• SUPPLIED RECORDS:
***

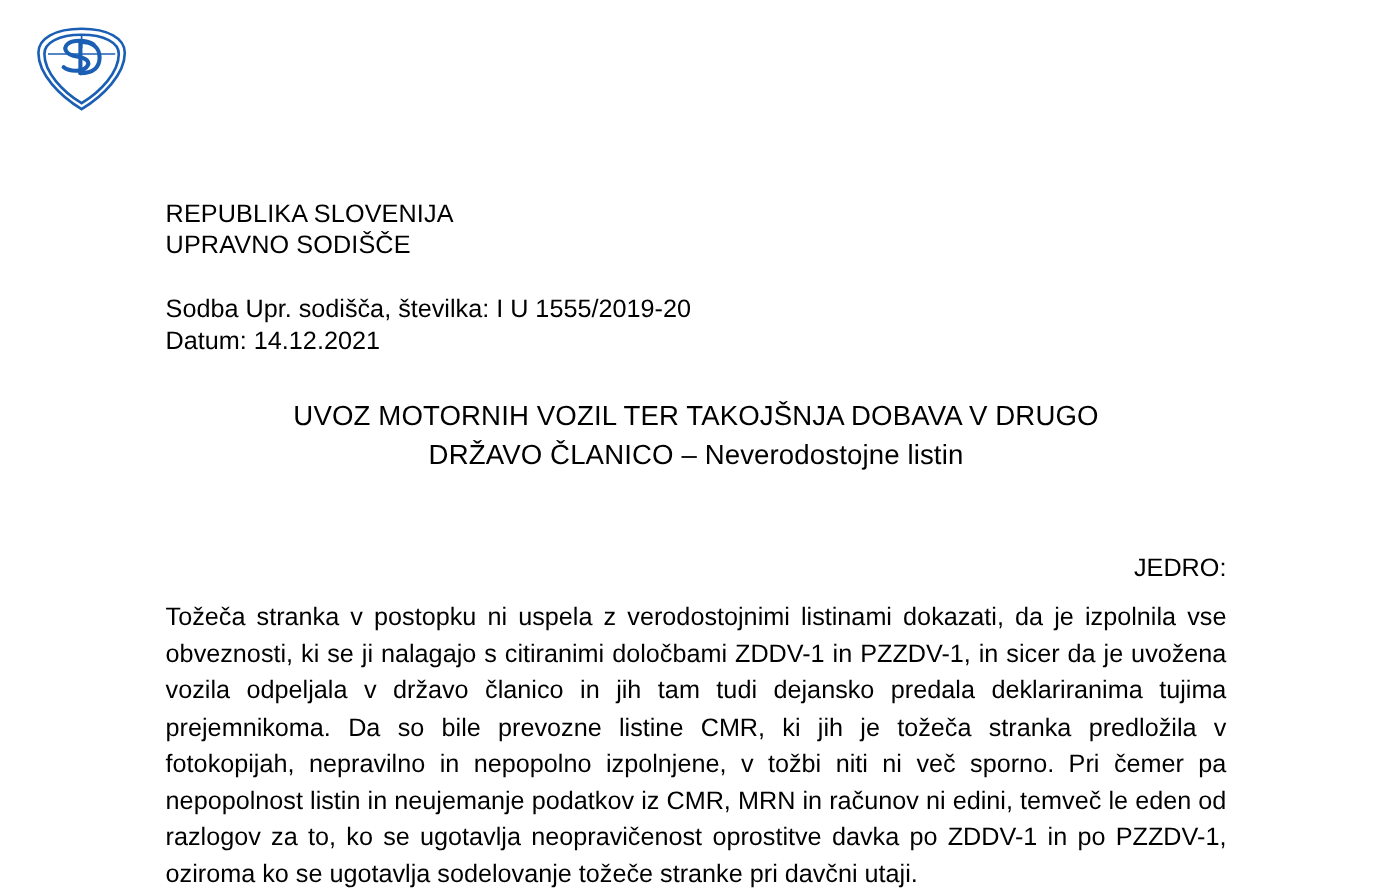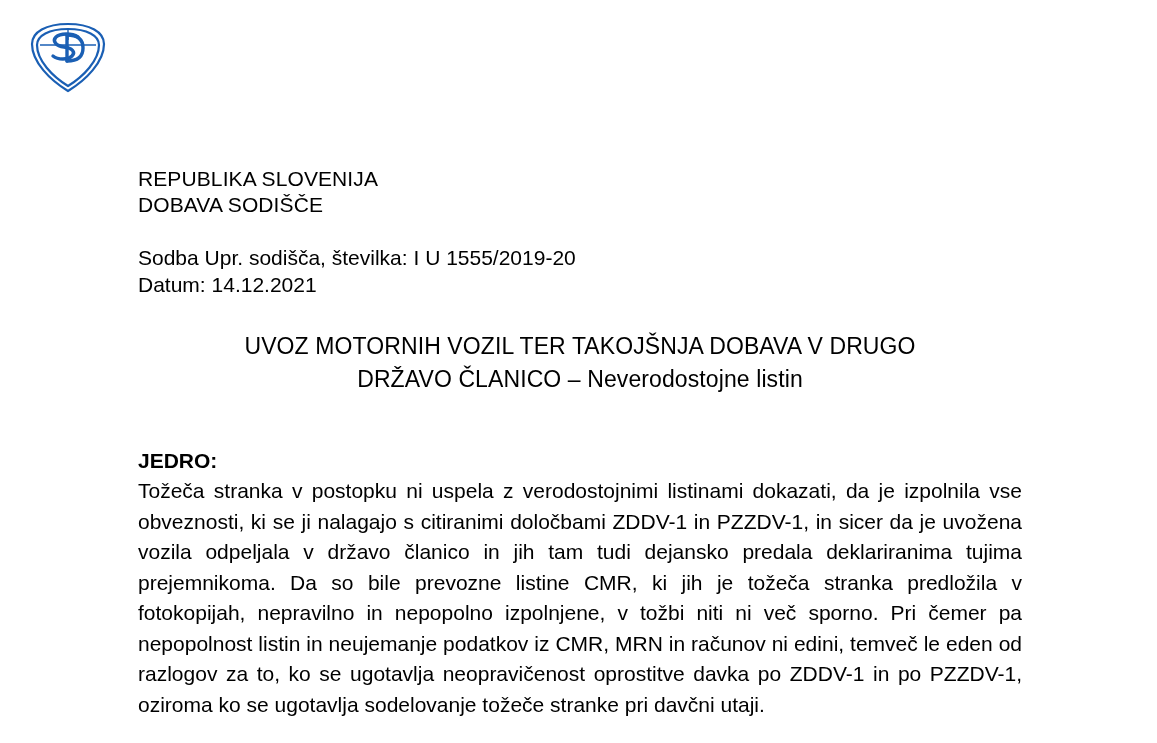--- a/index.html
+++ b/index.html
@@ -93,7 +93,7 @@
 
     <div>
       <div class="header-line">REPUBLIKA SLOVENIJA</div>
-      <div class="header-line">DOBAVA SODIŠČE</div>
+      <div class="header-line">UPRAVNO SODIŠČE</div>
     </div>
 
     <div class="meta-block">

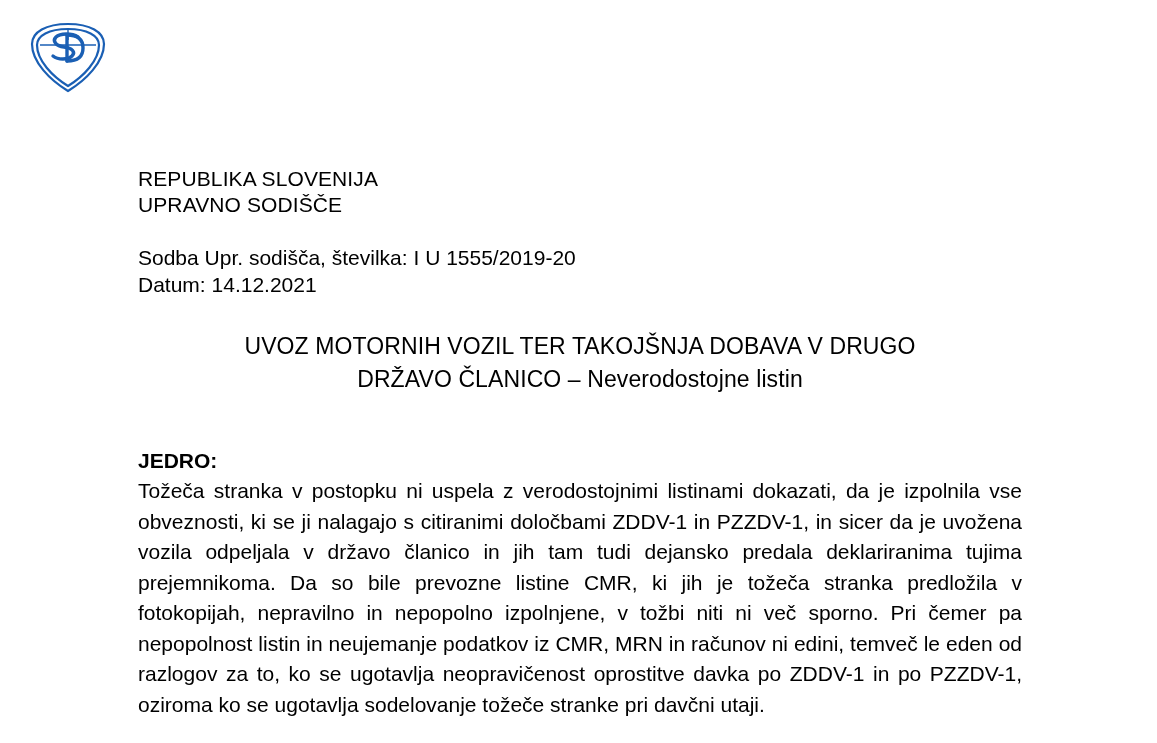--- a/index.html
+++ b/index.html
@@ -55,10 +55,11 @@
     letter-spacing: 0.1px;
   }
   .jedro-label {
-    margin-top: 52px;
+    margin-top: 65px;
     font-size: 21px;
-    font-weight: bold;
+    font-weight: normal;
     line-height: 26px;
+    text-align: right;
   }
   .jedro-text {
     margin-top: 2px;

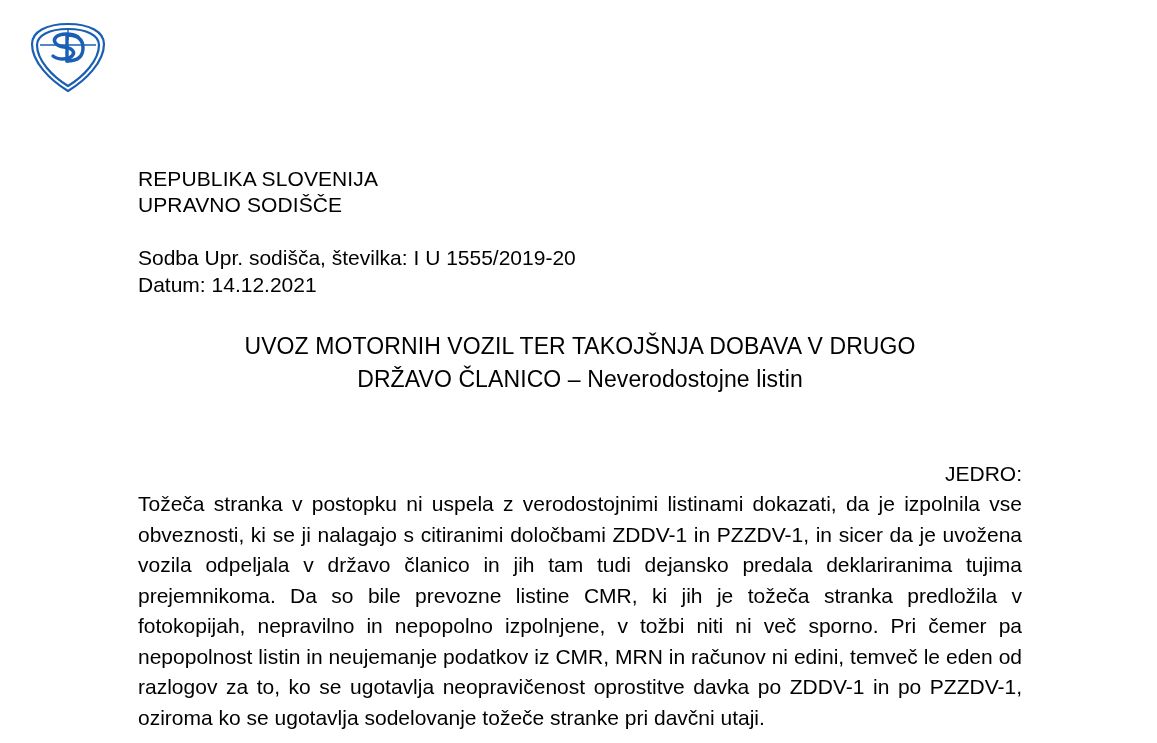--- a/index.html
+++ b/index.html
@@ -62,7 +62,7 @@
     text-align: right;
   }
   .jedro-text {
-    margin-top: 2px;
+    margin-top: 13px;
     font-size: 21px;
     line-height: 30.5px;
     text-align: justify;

***

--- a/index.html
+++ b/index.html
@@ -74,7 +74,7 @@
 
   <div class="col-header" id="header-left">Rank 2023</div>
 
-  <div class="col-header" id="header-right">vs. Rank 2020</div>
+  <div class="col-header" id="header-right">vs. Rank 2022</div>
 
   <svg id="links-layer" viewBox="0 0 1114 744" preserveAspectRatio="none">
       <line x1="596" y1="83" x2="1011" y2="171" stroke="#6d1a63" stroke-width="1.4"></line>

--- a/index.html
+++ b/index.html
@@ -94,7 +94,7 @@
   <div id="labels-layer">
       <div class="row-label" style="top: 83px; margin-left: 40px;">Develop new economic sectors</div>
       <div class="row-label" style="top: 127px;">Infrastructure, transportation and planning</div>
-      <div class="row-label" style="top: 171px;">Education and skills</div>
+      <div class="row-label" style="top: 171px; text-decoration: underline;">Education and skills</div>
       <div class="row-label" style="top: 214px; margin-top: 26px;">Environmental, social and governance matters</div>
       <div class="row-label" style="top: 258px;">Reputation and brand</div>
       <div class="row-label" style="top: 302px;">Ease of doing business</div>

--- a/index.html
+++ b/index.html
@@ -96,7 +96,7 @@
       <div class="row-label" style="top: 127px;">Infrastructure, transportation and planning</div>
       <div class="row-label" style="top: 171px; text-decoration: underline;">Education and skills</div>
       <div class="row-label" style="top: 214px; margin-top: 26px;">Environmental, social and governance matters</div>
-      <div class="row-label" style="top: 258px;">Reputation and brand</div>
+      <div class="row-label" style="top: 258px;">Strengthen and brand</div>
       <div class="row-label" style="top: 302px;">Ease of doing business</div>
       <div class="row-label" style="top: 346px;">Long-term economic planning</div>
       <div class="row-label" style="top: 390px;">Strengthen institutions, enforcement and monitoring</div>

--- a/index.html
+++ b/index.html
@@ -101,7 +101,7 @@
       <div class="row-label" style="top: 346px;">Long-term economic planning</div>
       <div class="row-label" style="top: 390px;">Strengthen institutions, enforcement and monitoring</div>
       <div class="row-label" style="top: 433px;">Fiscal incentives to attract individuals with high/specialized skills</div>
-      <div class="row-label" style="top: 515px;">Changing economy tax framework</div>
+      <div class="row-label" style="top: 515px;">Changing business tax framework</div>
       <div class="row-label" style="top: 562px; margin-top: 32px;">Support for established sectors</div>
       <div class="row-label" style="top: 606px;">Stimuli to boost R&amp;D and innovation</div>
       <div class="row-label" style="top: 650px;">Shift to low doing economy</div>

***

• WHAT YOU SHOULD DO: Copy every line from the entries that contains the word "text".

• SOLUTION:
+    text-align: right;
   .jedro-text {
     text-align: right;
   .jedro-text {
     text-align: justify;
+      <div class="row-label" style="top: 171px; text-decoration: underline;">Education and skills</div>
       <div class="row-label" style="top: 171px; text-decoration: underline;">Education and skills</div>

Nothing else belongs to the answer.